I'm curious about tractor setups for routes that involve both commercial and residential. We have a commercial residential property that includes plowing about a mile of road and clearing 45 driveways. We've had a single speed SS with a blizzard 810 on the property. It's slow but works. We also have a truck in the same area that can assist with the road plowing. I have been thinking about putting the SS on a different property in the future and using a tractor instead.
We have three additional small commercial accounts in a 2 mile area that could potentially be done by this tractor plus a good size neighborhood across the street for adding driveways.
I will probably stick with Kubota. I have a great dealer. Blue and green are also options. I like the L6060. I could front mount a blade and blower and rear blade for driveways. I like the speed of the m7060 better but maybe not the extra length. I like the front factory undermount available for the L series. I am also interested in an inverted blower with a blade on the front. With so many options, what setups have worked well for others?


----------



## R75419 (Feb 11, 2012)

We have a new holland t4-75 with a 10' pusher on a fel with a normand 92-280 on the rear. Just drop the box when you start your resis. 25 mph gets you there in a decent amount of time. We haven't ran out of power so far.
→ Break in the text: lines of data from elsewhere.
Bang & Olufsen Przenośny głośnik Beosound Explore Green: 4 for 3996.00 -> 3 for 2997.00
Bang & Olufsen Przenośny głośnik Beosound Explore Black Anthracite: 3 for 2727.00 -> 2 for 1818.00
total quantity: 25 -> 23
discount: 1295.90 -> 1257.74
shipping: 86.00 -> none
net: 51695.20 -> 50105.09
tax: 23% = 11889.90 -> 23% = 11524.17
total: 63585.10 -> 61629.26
We have one more year contracted on our condos and the blower will be replaced with a 16' ebling to be more efficient on commercial properties.


----------



## tpendagast (Oct 27, 2012)

sven1277 said:


> I'm curious about tractor setups for routes that involve both commercial and residential. We have a commercial residential property that includes plowing about a mile of road and clearing 45 driveways. We've had a single speed SS with a blizzard 810 on the property. It's slow but works. We also have a truck in the same area that can assist with the road plowing. I have been thinking about putting the SS on a different property in the future and using a tractor instead.
> We have three additional small commercial accounts in a 2 mile area that could potentially be done by this tractor plus a good size neighborhood across the street for adding driveways.
> I will probably stick with Kubota. I have a great dealer. Blue and green are also options. I like the L6060. I could front mount a blade and blower and rear blade for driveways. I like the speed of the m7060 better but maybe not the extra length. I like the front factory undermount available for the L series. I am also interested in an inverted blower with a blade on the front. With so many options, what setups have worked well for others?
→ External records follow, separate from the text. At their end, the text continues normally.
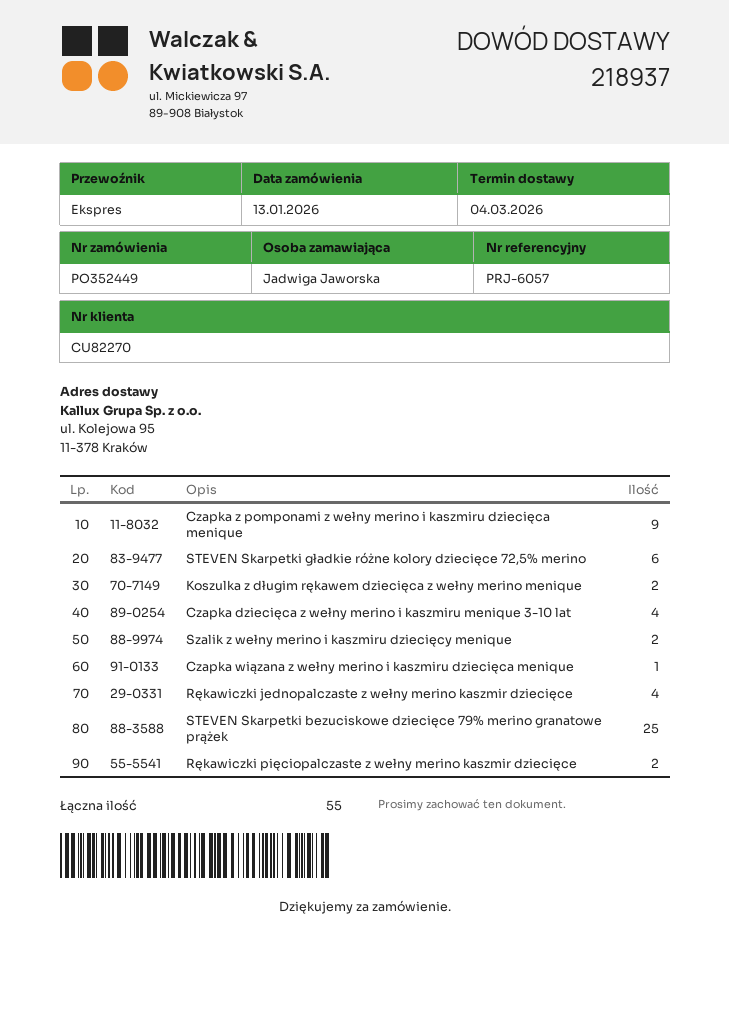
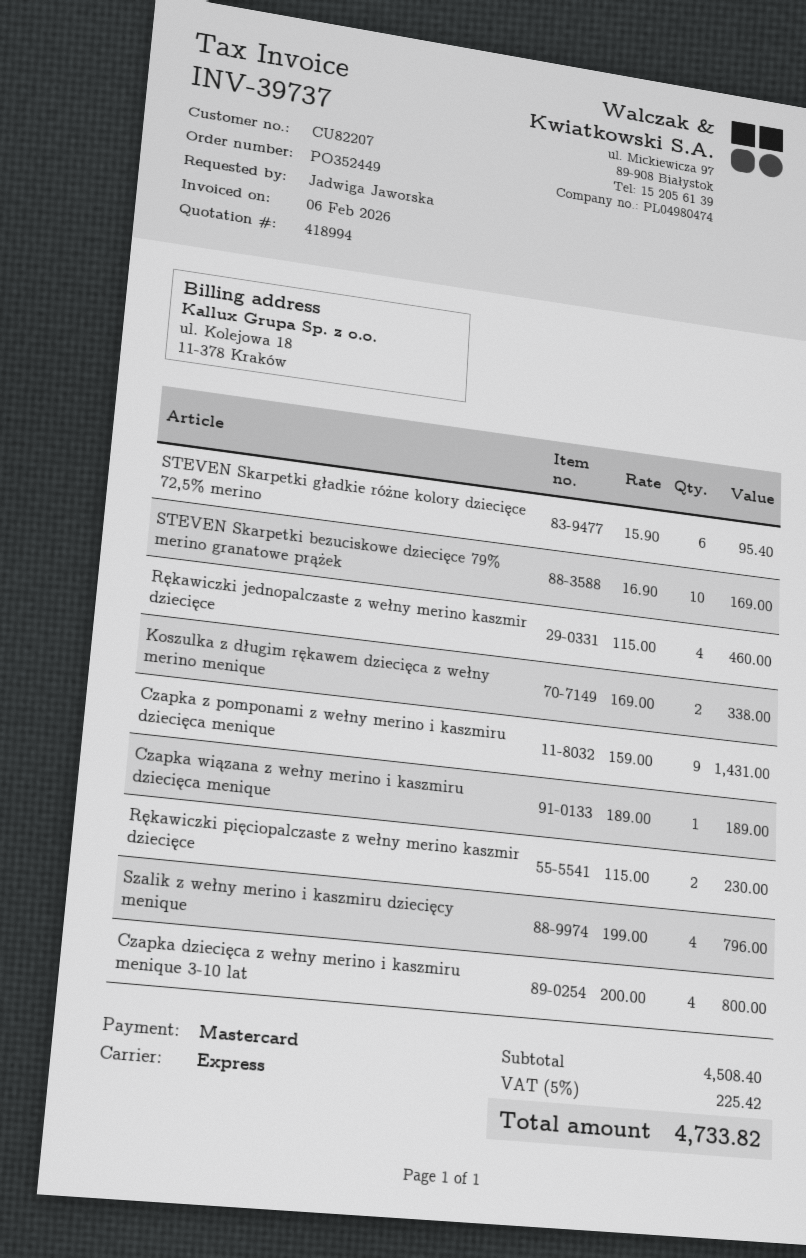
customer number: CU82270 -> CU82207
Szalik z wełny merino i kaszmiru dziecięcy menique: 2 -> 4
STEVEN Skarpetki bezuciskowe dziecięce 79% merino granatowe prążek: 25 -> 10

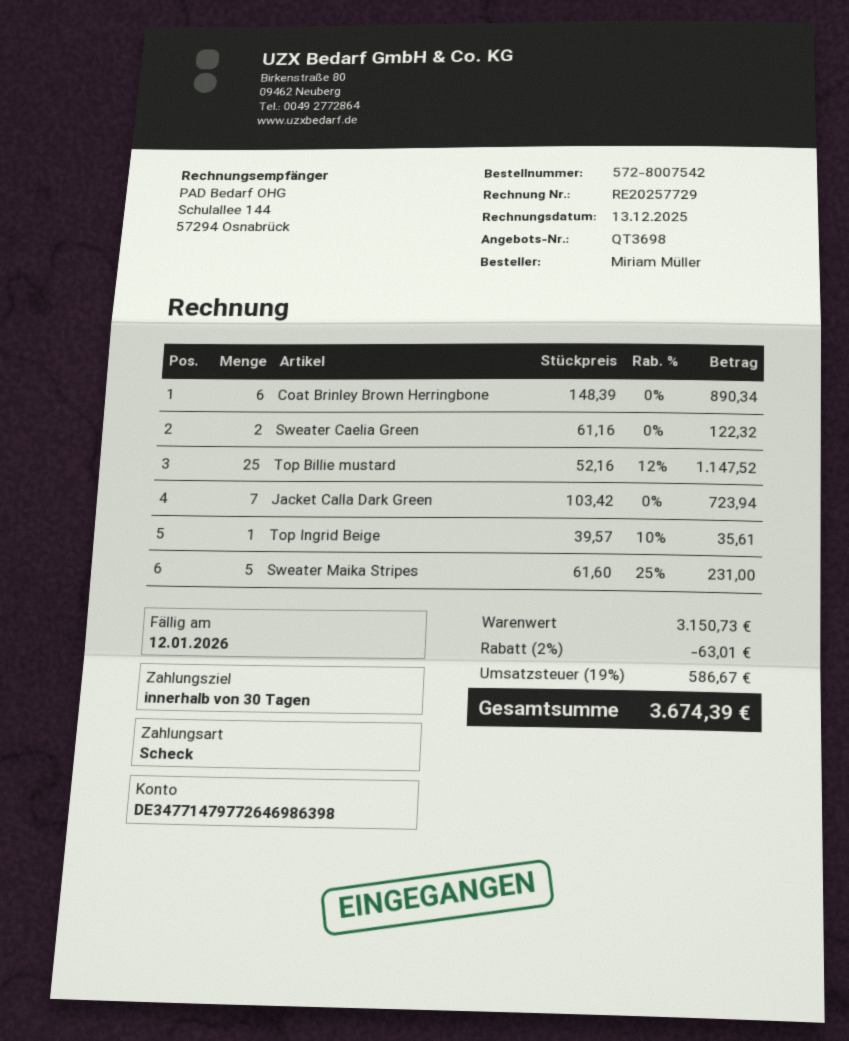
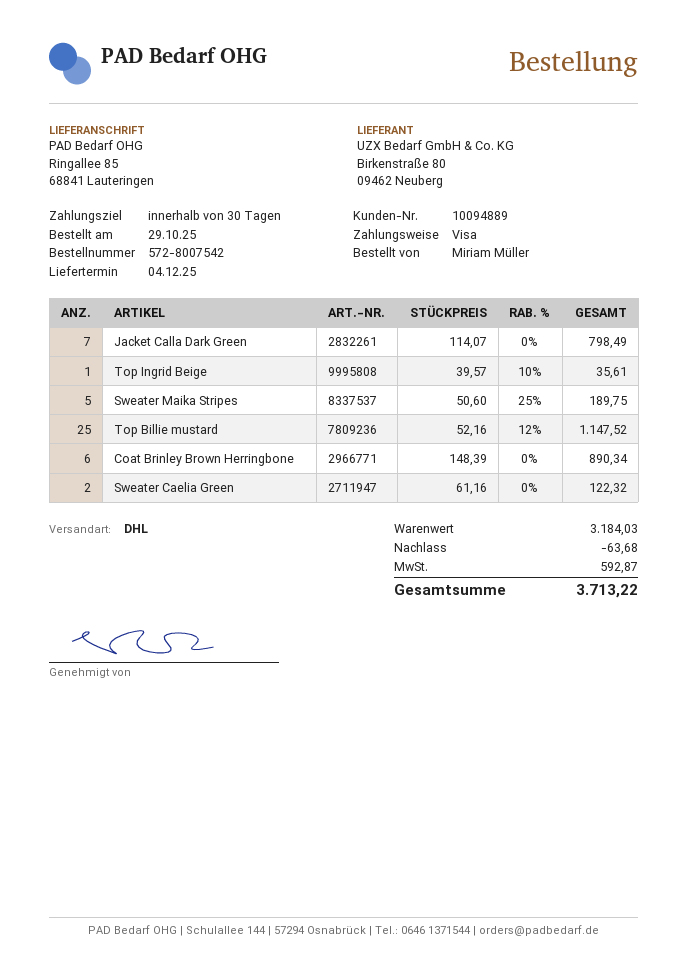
payment method: cheque -> Visa
Jacket Calla Dark Green: 7 x 103.42 = 723.94 -> 7 x 114.07 = 798.49
Sweater Maika Stripes: 5 x 61.60 - 25% = 231.00 -> 5 x 50.60 - 25% = 189.75
subtotal: 3150.73 -> 3184.03
discount: 63.01 -> 63.68
tax: 586.67 -> 592.87
total: 3674.39 -> 3713.22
I've seen a lot of this tractor for residential thing between living/working in the Rockies and Alaska.
Never done it personally 
I was surprised upon asking how many driveways a single tractor is doing 
Most of what I've seen is a blower and loader bucket combo.
Seems especially handy and efficient 
I've spent a lot of time watching, more out of fascination than anything, cuz I'll probably never do it... I'm a commercial guy and have been for decades.

More often than commercial the driveways don't have anywhere to put snow storage 
On the commercial/resi combinations like you're describing we often used new Holland skid steers with Schultze snowblowers 
They work fine but I can easily see the tractors being more productive, especially when transporting to the next location.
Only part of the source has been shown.